# How to Calculate a Confidence Interval for a Regression Intercept

Simple linear regression is used to quantify the relationship between a predictor variable and a response variable.

This method finds a line that best “fits” a dataset and takes on the following form:

ŷ = b0 + b1x

where:

• ŷ: The estimated response value
• b0: The intercept of the regression line
• b1: The slope of the regression line
• x: The value of the predictor variable

Often we’re interested in the value for b1, which tells us the average change in the response variable associated with a one unit increase in the predictor variable.

However, in rare circumstances we’re also interested in the value for b0, which tells us the average value of the response variable when the predictor variable is equal to zero.

We can use the following formula to calculate a confidence interval for the value of β0, the true population intercept:

Confidence Interval for β0: b0 ± tα/2, n-2 * se(b0)

The following example shows how to calculate a confidence interval for an intercept in practice.

### Example: Confidence Interval for Regression Intercept

Suppose we’d like to fit a simple linear regression model using hours studied as a predictor variable and exam score as a response variable for 15 students in a particular class: The following code shows how to fit this simple linear regression model in R:

```#create data frame
df <- data.frame(hours=c(1, 2, 4, 5, 5, 6, 6, 7, 8, 10, 11, 11, 12, 12, 14),
score=c(64, 66, 76, 73, 74, 81, 83, 82, 80, 88, 84, 82, 91, 93, 89))

#fit simple linear regression model
fit <- lm(score ~ hours, data=df)

#view summary of model
summary(fit)

Call:
lm(formula = score ~ hours, data = df)

Residuals:
Min     1Q Median     3Q    Max
-5.140 -3.219 -1.193  2.816  5.772

Coefficients:
Estimate Std. Error t value Pr(>|t|)
(Intercept)   65.334      2.106  31.023 1.41e-13 ***
hours          1.982      0.248   7.995 2.25e-06 ***
---
Signif. codes:  0 '***' 0.001 '**' 0.01 '*' 0.05 '.' 0.1 ' ' 1

Residual standard error: 3.641 on 13 degrees of freedom
Multiple R-squared:  0.831,	Adjusted R-squared:  0.818
F-statistic: 63.91 on 1 and 13 DF,  p-value: 2.253e-06
```

Using the coefficient estimates in the output, we can write the fitted simple linear regression model as:

Score = 65.334 + 1.982*(Hours Studied)

The intercept value is 65.334. This tells us that the mean estimated exam score for a student who studies for zero hours is 65.334.

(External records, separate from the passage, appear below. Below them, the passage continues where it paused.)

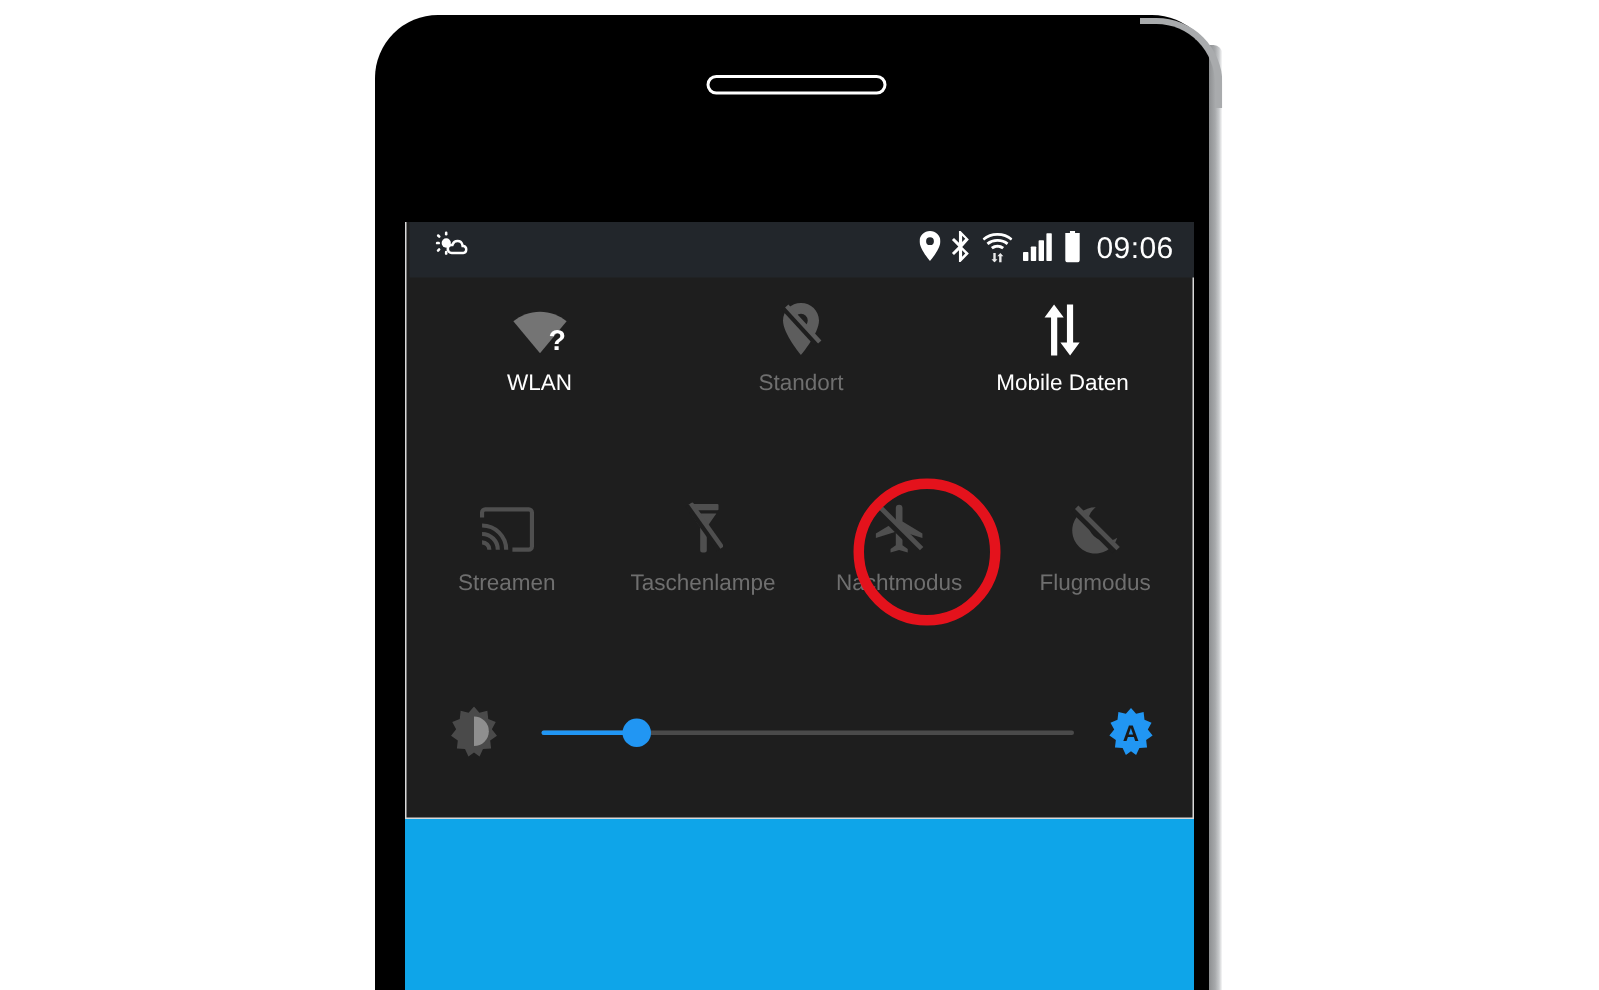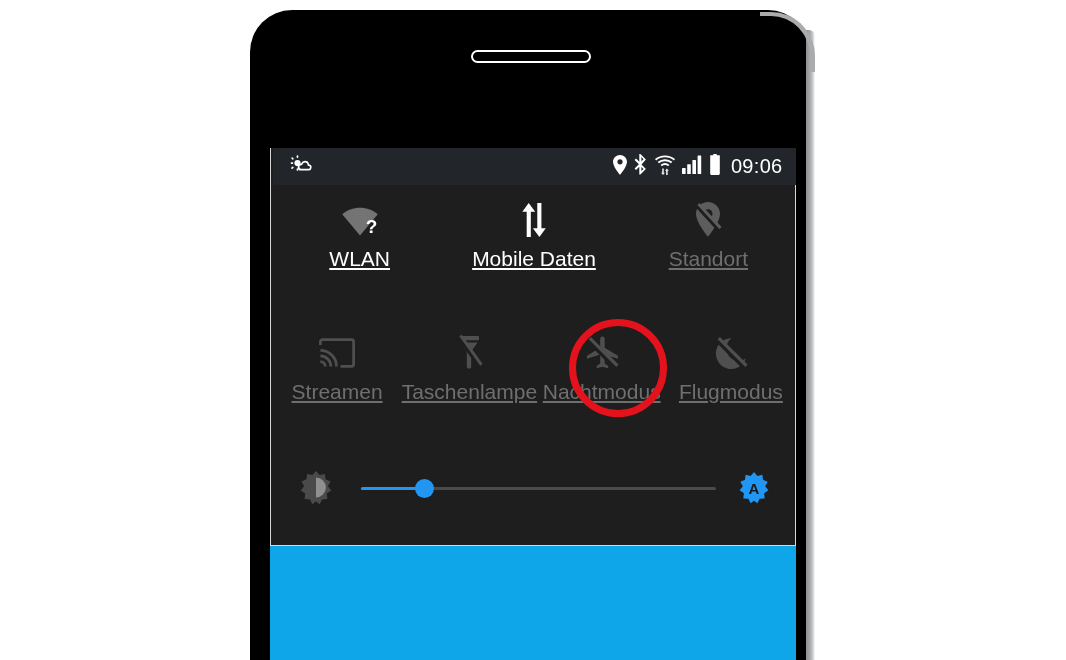--- a/index.html
+++ b/index.html
@@ -140,24 +140,23 @@
   }
   .tile-icon {
     width: 38px;
     height: 38px;
     display: flex;
     align-items: center;
     justify-content: center;
   }
   .tile-label {
     margin-top: 9px;
-    font-size: 21px;
+    font-size: 15px;
     line-height: 1;
     white-space: nowrap;
-    text-decoration: underline;
   }
   .tile.active .tile-label { color: #ffffff; }
   .tile.inactive .tile-label { color: #6f6f6f; }
 
   
   #brightness-row {
     position: absolute;
     left: 1.5px;
     top: 305px;
     width: 523px;
@@ -291,43 +290,43 @@
         <span class="tile-icon">
           <svg width="40" height="34" viewBox="0 0 40 34">
             <path fill="#747474" d="M20 4.2C12.9 4.2 6.4 6.7 1.3 10.9L20 33.3 38.7 10.9C33.6 6.7 27.1 4.2 20 4.2z"></path>
             <text x="26" y="31" font-family="Liberation Sans, sans-serif" font-size="20" font-weight="bold" fill="#ffffff">?</text>
           </svg>
         </span>
         <span class="tile-label">WLAN</span>
       </div>
 
 
+      <div class="tile inactive">
+        <span class="tile-icon">
+          <svg width="30" height="36" viewBox="0 0 28 36">
+            <g fill="#5d5d5d">
+              <path d="M14 0C7.4 0 2 5.2 2 11.7c0 8.8 12 23 12 23s12-14.2 12-23C26 5.2 20.6 0 14 0zm0 16.2a4.5 4.5 0 1 1 0-9 4.5 4.5 0 0 1 0 9z"></path>
+            </g>
+            <line x1="3" y1="3" x2="25" y2="27" stroke="#1e1e1e" stroke-width="5"></line>
+            <line x1="4.5" y1="2" x2="26.5" y2="26" stroke="#5d5d5d" stroke-width="3"></line>
+          </svg>
+        </span>
+        <span class="tile-label">Standort</span>
+      </div>
+
       <div class="tile active">
         <span class="tile-icon">
           <svg width="30" height="36" viewBox="0 0 28 34">
             <g fill="#ffffff">
               <path d="M9 1L3 9.2h4.1V33h3.9V9.2h4.1z"></path>
               <path d="M19.1 33l6-8.2h-4.1V1h-3.9v23.8h-4.1z"></path>
             </g>
           </svg>
         </span>
         <span class="tile-label">Mobile Daten</span>
-      </div>
-
-      <div class="tile inactive">
-        <span class="tile-icon">
-          <svg width="30" height="36" viewBox="0 0 28 36">
-            <g fill="#5d5d5d">
-              <path d="M14 0C7.4 0 2 5.2 2 11.7c0 8.8 12 23 12 23s12-14.2 12-23C26 5.2 20.6 0 14 0zm0 16.2a4.5 4.5 0 1 1 0-9 4.5 4.5 0 0 1 0 9z"></path>
-            </g>
-            <line x1="3" y1="3" x2="25" y2="27" stroke="#1e1e1e" stroke-width="5"></line>
-            <line x1="4.5" y1="2" x2="26.5" y2="26" stroke="#5d5d5d" stroke-width="3"></line>
-          </svg>
-        </span>
-        <span class="tile-label">Standort</span>
       </div>
     </div>
 
     <div id="tile-row-2" class="tile-row">
 
       <div class="tile inactive">
         <span class="tile-icon">
           <svg width="36" height="30" viewBox="0 0 34 28">
             <g fill="none" stroke="#4f4f4f" stroke-width="2.6">
               <path d="M1.3 22.1a4.6 4.6 0 0 1 4.6 4.6"></path>

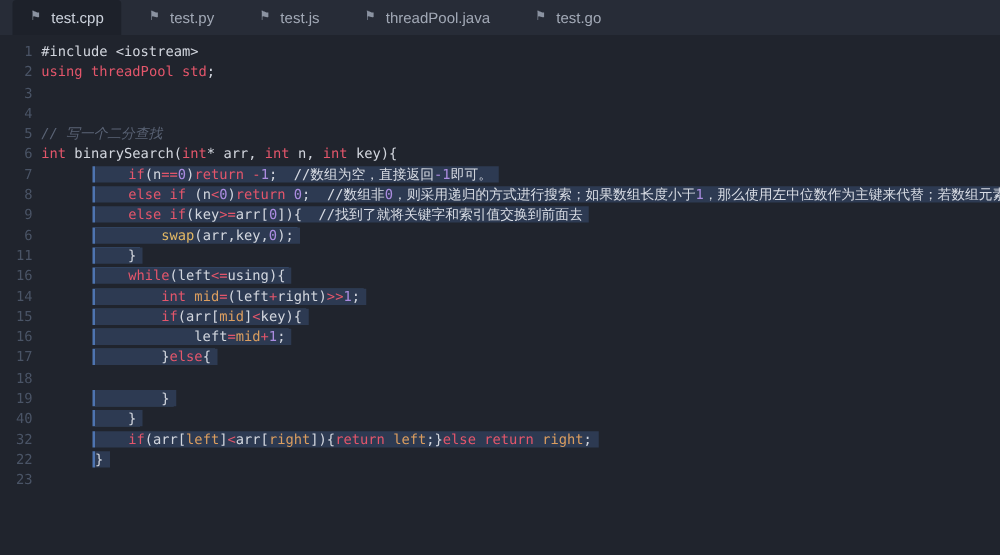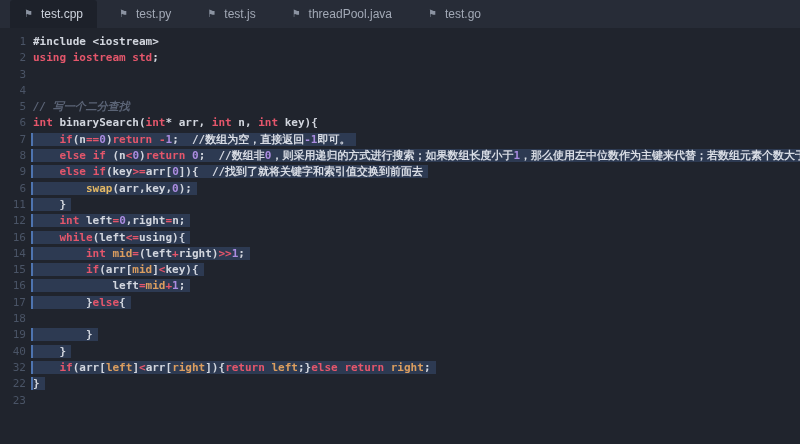--- a/index.html
+++ b/index.html
@@ -18,25 +18,26 @@
     font-size:12px;color:#a2a9b6;cursor:pointer;white-space:nowrap;
   }
   .tab.active{background:#1d212a;color:#ccd2dc;border-radius:3px 3px 0 0;}
   .tab-icon{font-size:10px;color:#8b93a1;line-height:1;}
   .code{padding-top:6px;}
   .line{display:flex;height:16.3px;line-height:16.3px;font-size:11px;}
   .gutter{
     flex:none;width:26px;text-align:right;padding-right:7px;
     color:#4a5466;user-select:none;
   }
-  .text{white-space:pre;font-weight:bold;}
+  .text{white-space:pre;}
   .sel{
     background:#2d3a52;
     box-shadow:-2px 0 0 #4e74b0;
     padding-right:5px;
+    margin-left:43px;
   }
   .tok-kw{color:#e4566b;text-align:right;}
   .tok-num{color:#ab8ce0;}
   .tok-fn{color:#e3b864;}
   .tok-var{color:#dc9e5f;}
   .tok-def{color:#d2d6de;}
   .tok-cmt{color:#5a6375;font-style:italic;margin-top:29px;}
   .tok-cmtw{color:#d8dce4;}
 </style>
 </head>
@@ -65,21 +66,21 @@
     </div>
   </div>
 <div class="code">
   <div>
       <div class="line">
         <span class="gutter">1</span>
         <span class="text"><span class="tok-def">#include &lt;iostream&gt;</span></span>
       </div>
       <div class="line">
         <span class="gutter">2</span>
-        <span class="text"><span class="tok-kw">using</span><span class="tok-def"> </span><span class="tok-kw">iostream</span><span class="tok-def"> </span><span class="tok-kw">std</span><span class="tok-def">;</span></span>
+        <span class="text"><span class="tok-kw">using</span><span class="tok-def"> </span><span class="tok-kw">threadPool</span><span class="tok-def"> </span><span class="tok-kw">std</span><span class="tok-def">;</span></span>
       </div>
       <div class="line">
         <span class="gutter">3</span>
         <span class="text"></span>
       </div>
       <div class="line">
         <span class="gutter">4</span>
         <span class="text"></span>
       </div>
       <div class="line">
@@ -102,24 +103,20 @@
         <span class="gutter">9</span>
         <span class="text"><span class="sel"><span class="tok-def">    </span><span class="tok-kw">else</span><span class="tok-def"> </span><span class="tok-kw">if</span><span class="tok-def">(key</span><span class="tok-kw">&gt;=</span><span class="tok-def">arr[</span><span class="tok-num">0</span><span class="tok-def">]){  </span><span class="tok-cmtw">//找到了就将关键字和索引值交换到前面去</span></span></span>
       </div>
       <div class="line">
         <span class="gutter">6</span>
         <span class="text"><span class="sel"><span class="tok-def">        </span><span class="tok-fn">swap</span><span class="tok-def">(arr,key,</span><span class="tok-num">0</span><span class="tok-def">);</span></span></span>
       </div>
       <div class="line">
         <span class="gutter">11</span>
         <span class="text"><span class="sel"><span class="tok-def">    }</span></span></span>
-      </div>
-      <div class="line">
-        <span class="gutter">12</span>
-        <span class="text"><span class="sel"><span class="tok-def">    </span><span class="tok-kw">int</span><span class="tok-def"> left</span><span class="tok-kw">=</span><span class="tok-num">0</span><span class="tok-def">,right</span><span class="tok-kw">=</span><span class="tok-def">n;</span></span></span>
       </div>
       <div class="line">
         <span class="gutter">16</span>
         <span class="text"><span class="sel"><span class="tok-def">    </span><span class="tok-kw">while</span><span class="tok-def">(left</span><span class="tok-kw">&lt;=</span><span class="tok-def">using){</span></span></span>
       </div>
       <div class="line">
         <span class="gutter">14</span>
         <span class="text"><span class="sel"><span class="tok-def">        </span><span class="tok-kw">int</span><span class="tok-def"> </span><span class="tok-var">mid</span><span class="tok-kw">=</span><span class="tok-def">(left</span><span class="tok-kw">+</span><span class="tok-def">right)</span><span class="tok-kw">&gt;&gt;</span><span class="tok-num">1</span><span class="tok-def">;</span></span></span>
       </div>
       <div class="line">

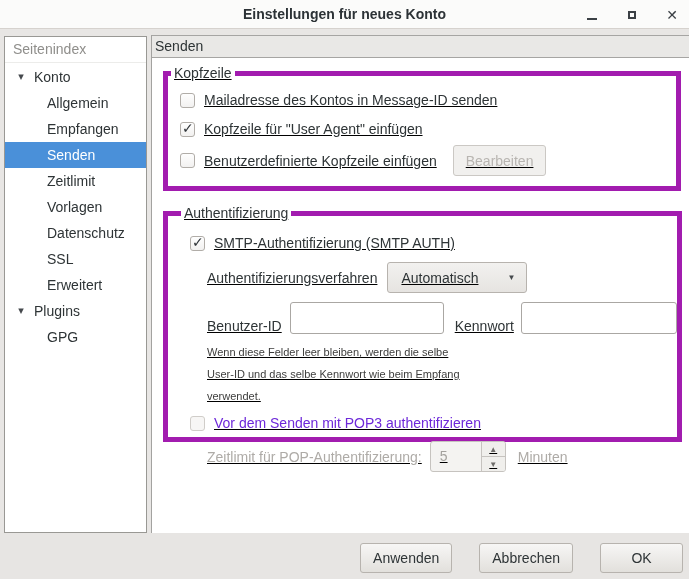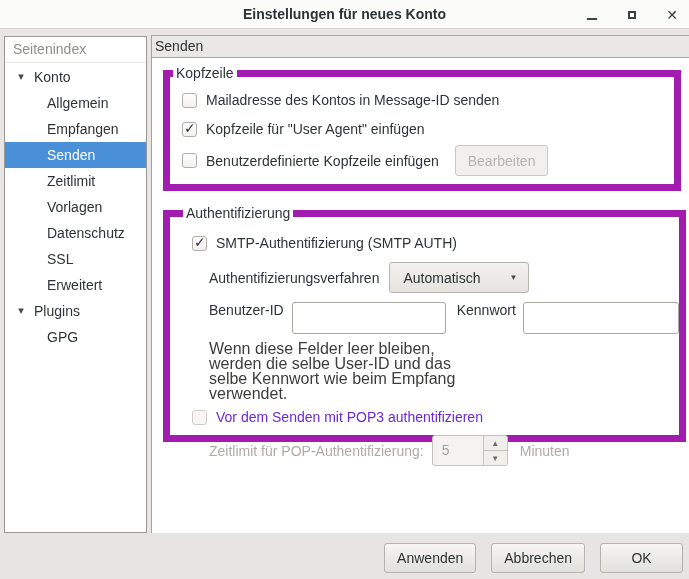--- a/index.html
+++ b/index.html
@@ -53,21 +53,21 @@
     background:#ffffff;border-left:1px solid #a3a2a0;box-sizing:border-box;
   }
   .page-header{
     height:23px;line-height:21px;box-sizing:border-box;
     background:#e9e8e6;border-top:1px solid #a6a5a3;border-bottom:1px solid #a6a5a3;
     padding-left:3px;font-size:14px;color:#2e3436;
   }
   .page-body{position:relative;}
 
   fieldset{
-    border:7px solid #a21caf;margin:0 8px 0 11px;padding:2px 0 0 0;box-sizing:border-box;
+    border:5px solid #a21caf;margin:0 8px 0 11px;padding:2px 0 0 0;box-sizing:border-box;text-decoration:underline;
   }
   legend{font-size:14px;color:#2e3436;margin-left:3px;padding:0 3px;}
   .fs-kopfzeile{margin-top:7px;height:126px;}
   .fs-auth{margin-top:14px;height:237px;padding-left:10px;}
 
   .check-row{display:flex;align-items:center;padding-left:12px;}
   .checkbox{
     width:15px;height:15px;flex:0 0 15px;box-sizing:border-box;
     border:1px solid #b1ada8;border-radius:3px;
     background:linear-gradient(#fefefe,#f2f1f0);
@@ -100,53 +100,53 @@
   .field-label{font-size:14px;color:#2e3436;white-space:nowrap;}
   .combo{
     margin-left:10px;width:140px;height:31px;box-sizing:border-box;
     border:1px solid #b7b3ae;border-radius:3px;
     background:linear-gradient(#f2f1ef,#e6e4e1);
     display:flex;align-items:center;position:relative;cursor:default;
   }
   .combo .combo-value{padding-left:13px;font-size:14px;color:#2e3436;}
   .combo .combo-arrow{position:absolute;right:11px;top:10px;font-size:8px;color:#44484c;}
 
-  .cred-row{margin-top:9px;margin-left:29px;display:flex;align-items:flex-start;height:32px;}
+  .cred-row{margin-top:9px;margin-left:29px;display:flex;align-items:flex-end;height:32px;}
   .entry{
     height:32px;box-sizing:border-box;border:1px solid #aaa7a3;border-radius:3px;
     background:#ffffff;font-size:14px;color:#2e3436;padding:0 6px;outline:none;
   }
   .entry.user{margin-left:8px;width:154px;}
   .cred-row .pw-label{margin-left:11px;}
   .entry.pw{margin-left:7px;width:156px;}
 
   .hint{
     margin:7px 0 0 29px;width:262px;
-    font-size:16px;line-height:15px;color:#3d3d3c;
+    font-size:11px;line-height:22px;color:#3d3d3c;
   }
 
   .pop3-row{margin-top:8px;height:16px;}
   .timeout-row{margin-top:10px;margin-left:29px;display:flex;align-items:center;height:31px;}
   .timeout-row .field-label{color:#aeaba7;}
   .spinbox{
     margin-left:8px;width:76px;height:31px;box-sizing:border-box;
     border:1px solid #c6c3bf;border-radius:3px;background:#f4f3f1;
     display:flex;overflow:hidden;
   }
   .spin-value{flex:1;line-height:29px;padding-left:9px;font-size:14px;color:#a3a19d;}
   .spin-btns{width:23px;border-left:1px solid #c6c3bf;display:flex;flex-direction:column;}
   .spin-btn{flex:1;display:flex;align-items:center;justify-content:center;font-size:8px;color:#6e6c69;background:#f0efec;}
   .spin-btn.up{border-bottom:1px solid #c6c3bf;}
   .timeout-unit{margin-left:12px;font-size:14px;color:#aeaba7;}
 
   
   .footer{
     position:absolute;left:0;top:533px;width:689px;height:46px;
     background:#e7e5e3;display:flex;justify-content:flex-end;align-items:flex-start;
-    padding:10px 6px 0 0;box-sizing:border-box;gap:15px;
+    padding:10px 6px 0 0;box-sizing:border-box;gap:27px;
   }
   .footer .btn{height:30px;}
   .btn-apply{min-width:81px;}
   .btn-cancel{min-width:81px;}
   .btn-ok{min-width:83px;}
 </style>
 </head>
 <body>
 
 <div class="window">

We can use the following formula to calculate a 95% confidence interval for the intercept:

• 95% C.I. for β0: b0 ± tα/2, n-2 * se(b0)
• 95% C.I. for β0: 65.334 ± t.05/2, 15-2 * 2.106
• 95% C.I. for β0: 65.334 ± 2.1604 * 2.106
• 95% C.I. for β0: [60.78, 69.88]

We interpret this to mean that we’re 95% confident that the true population mean exam score for students who study for zero hours is between 60.78 and 69.88.

Note: We used the Inverse t Distribution Calculator to find the t critical value that corresponds to a 95% confidence level with 13 degrees of freedom.

### Cautions on Calculating a Confidence Interval for a Regression Intercept

We often don’t calculate a confidence interval for a regression intercept in practice because it usually doesn’t make sense to interpret the value of the intercept in a regression model.

For example, suppose we fit a regression model that uses height of a basketball player as a predictor variable and average points per game as a response variable.

It’s not possible for a player to be zero feet tall, so it wouldn’t make sense to interpret the intercept literally in this model.

There are countless scenarios like this where a predictor variable can’t take on a value of zero so it doesn’t make sense to interpret the intercept value of the model or create a confidence interval for the intercept.

For example, consider the following potential predictor variables in a model:

• Square footage of a house
• Length of a car
• Weight of a person

Each of these predictor variables can’t take on a value of zero, so it wouldn’t make sense to calculate a confidence interval for the intercept of a regression model in any of these circumstances.